De l’hygiène numérique à la sécurisation des agents IA
La maîtrise des risques numériques repose d’abord sur des actions quotidiennes simples. Telles des mesures d’hygiène de base, ces pratiques permettent de neutraliser la plupart des attaques opportunistes avant qu’elles ne compromettent les systèmes.
« L’hygiène numérique, ce sont les gestes de base que tout le monde devrait appliquer au quotidien, un peu comme se laver les mains. Dans une organisation, cela commence par l’utilisation de mots de passe forts et uniques, et surtout l’activation de l’authentification multifacteur (MFA) partout où c’est possible. » conseille Vincent Desbenoit.

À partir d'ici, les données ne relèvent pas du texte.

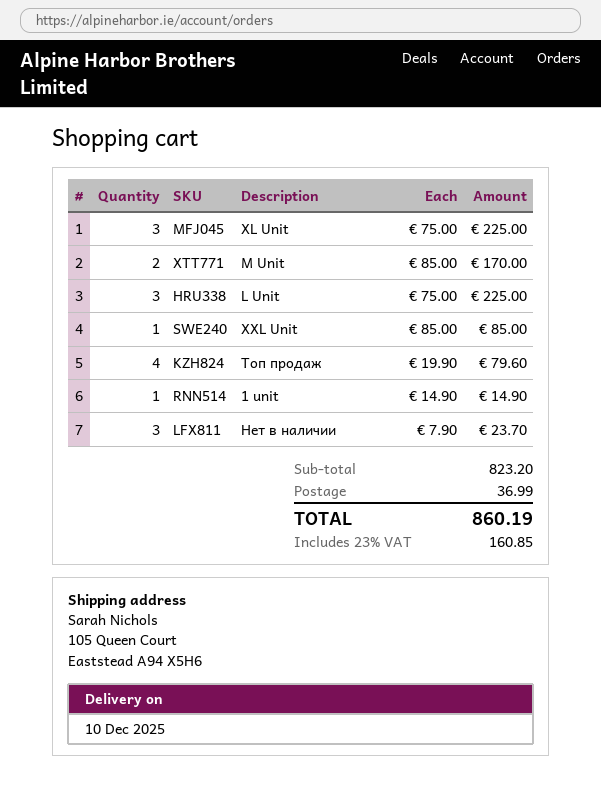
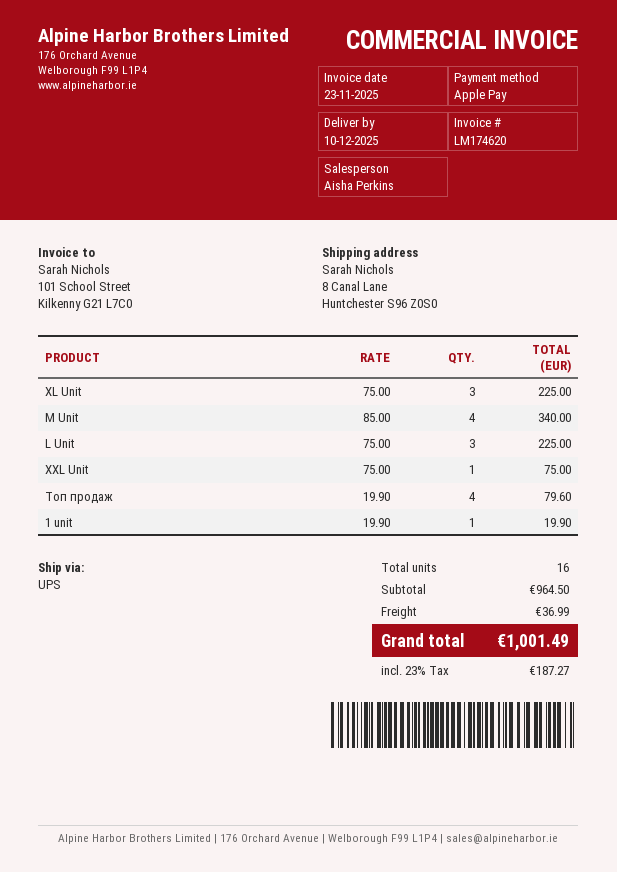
ship to: 105 Queen Court, Eaststead A94 X5H6 -> 8 Canal Lane, Huntchester S96 Z0S0
M Unit: 2 x 85.00 = 170.00 -> 4 x 85.00 = 340.00
XXL Unit: 1 x 85.00 = 85.00 -> 1 x 75.00 = 75.00
1 unit: 1 x 14.90 = 14.90 -> 1 x 19.90 = 19.90
Нет в наличии: 3 x 7.90 = 23.70 -> none
subtotal: 823.20 -> 964.50
tax: 23% = 160.85 -> 23% = 187.27
total: 860.19 -> 1001.49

Les grands événements sportifs ont malheureusement été le moment opportun pour le développement du Shadow IT. Ce terme désigne l’utilisation d’outils numériques non validés par la direction informatique.
Pendant la compétition, l’urgence pousse les équipes à l’improvisation. Les employés et les bénévoles créent des groupes de discussion instantanés non sécurisés. Ils s’échangent des fichiers professionnels sur des plateformes grand public. Ces comportements contournent les barrières de sécurité de l’entreprise et exposent les données à des interceptions malveillantes.
Parallèlement, l’essor de l’IA générative démultiplie la sophistication des campagnes de phishing. Là où les fautes d’orthographe trahissaient jadis la fraude, les algorithmes actuels produisent des messages personnalisés avec perfection. Cette menace s’étend par ailleurs aux deepfakes vocaux et vidéo, utilisés pour usurper l’identité de dirigeants lors d’escroqueries au virement.
La sécurité de demain intègre une nouvelle dimension : les agents IA. Bien que ces robots autonomes accélèrent le traitement des données, leur accès aux serveurs critiques en fait des cibles de choix. Les cybercriminels cherchent à les manipuler via des requêtes malveillantes pour obtenir des données confidentielles. Il est donc aussi crucial de sécuriser ces outils que de former les utilisateurs : la protection des données dépend désormais de l’éducation conjointe des hommes et des machines.